The primary goal of contributing to RRSPs is to build a retirement fund. You will not be able to work all your life and there will come a day when you will need to disburse your RRSPs to meet your needs. Fewer and fewer people are receiving a pension fund from their employer, so the RRSP has become indispensable for a majority of Quebecers who are retired.
If you draw in your RRSPs repeatedly, you are only postponing the problem and there may be fewer solutions available to you at this time. It is certainly more difficult to qualify for solutions such as debt consolidation when our income is lower (as is the case in retirement).
Your RRSPs are not seizable in bankruptcy
Although you probably have not made it to the point of declaring bankruptcy, it is reassuring to know that your RRSPs would not be seizable in this event (with the exception of your contributions in the 12 months preceding the bankruptcy).
This means that if your financial situation becomes even more difficult and you have to turn to the Bankruptcy and Insolvency Act , your creditors would not be allowed to touch your RRSPs. The purpose of the Act is to protect your savings for your retirement.
When is it a good time to withdraw RRSPs before retirement?
While it is generally a bad idea to withdraw RRSPs before retirement, there are some exceptions to the rule:
- For RAP-er. The Home Buyers’ Plan (HBP) allows a person who has not been a homeowner for the past 5 years to withdraw up to $ 25,000 from their RRSPs without this amount being taxable.

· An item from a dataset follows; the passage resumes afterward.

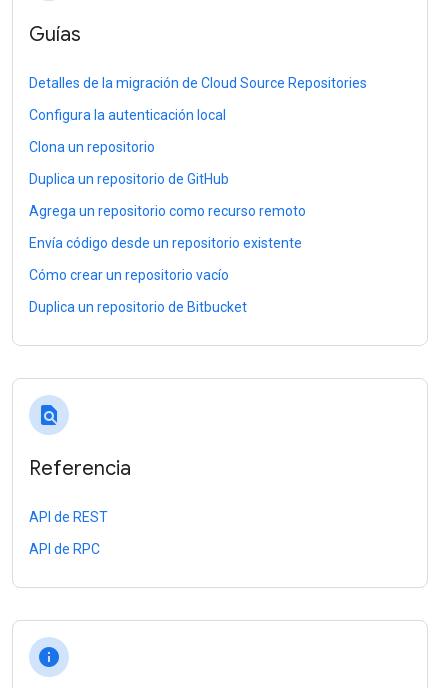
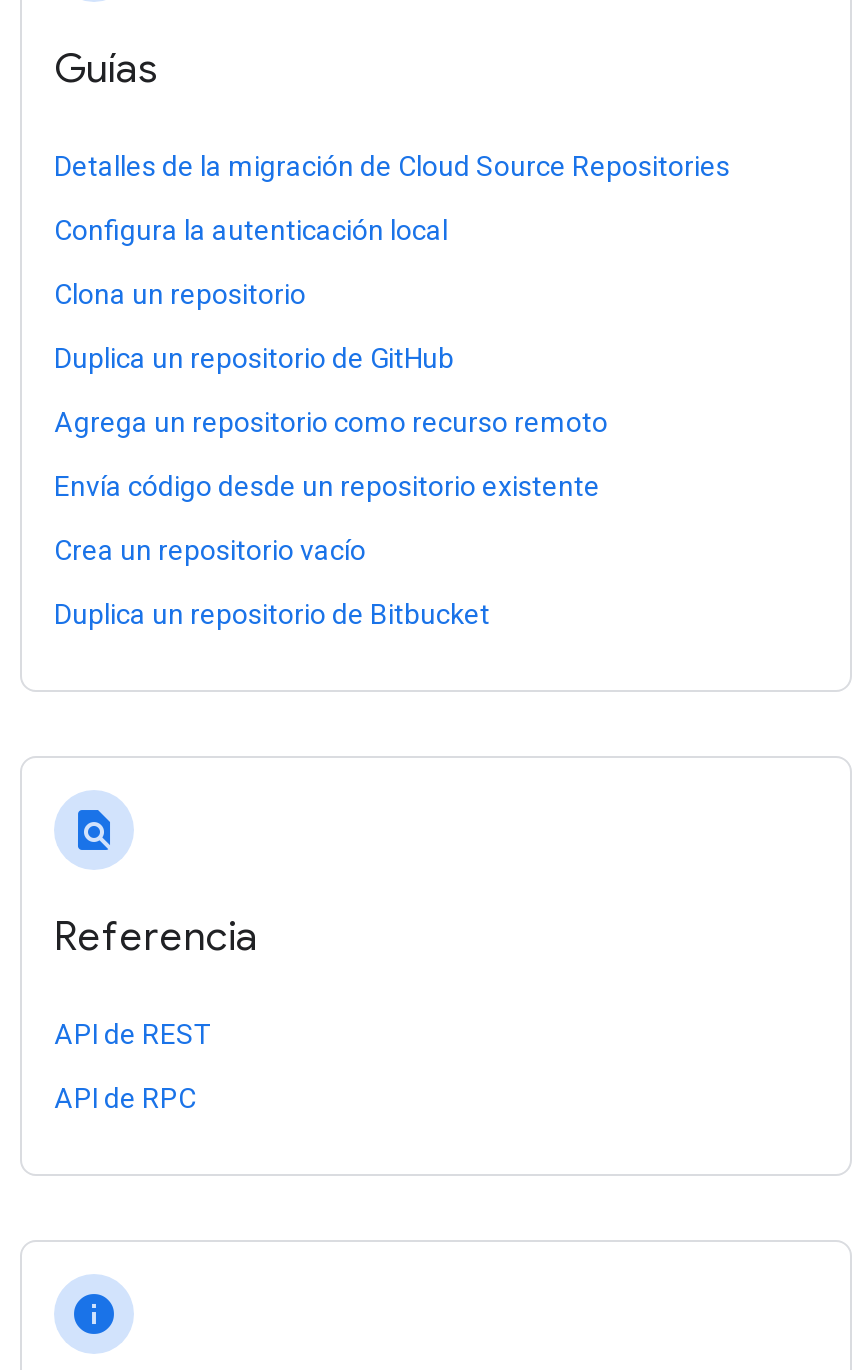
- Cómo crear un repositorio vacío
+ Crea un repositorio vacío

However, the withdrawn amount must be returned to RRSPs within 15 years of withdrawal.
- To go back to school The Lifelong Learning Plan (LLP) allows a person to withdraw up to $ 20,000 from their RRSPs for up to 4 years to return to school.
- To stabilize his income temporarily. If you are unemployed, on extended leave, or your business has a bad year, you could withdraw money from your RRSPs to make up for the lack of income. In this situation, since your income is low, the tax rate on your RRSP withdrawals will be very low and you will have very little tax to pay.
What are the alternatives to settle his debts?
Before you touch your RRSPs (or even if you have already done so), we strongly recommend that you consult (without fees) one of our financial reorganization advisers in order to take stock of your situation and to present to you the solutions that are available to you.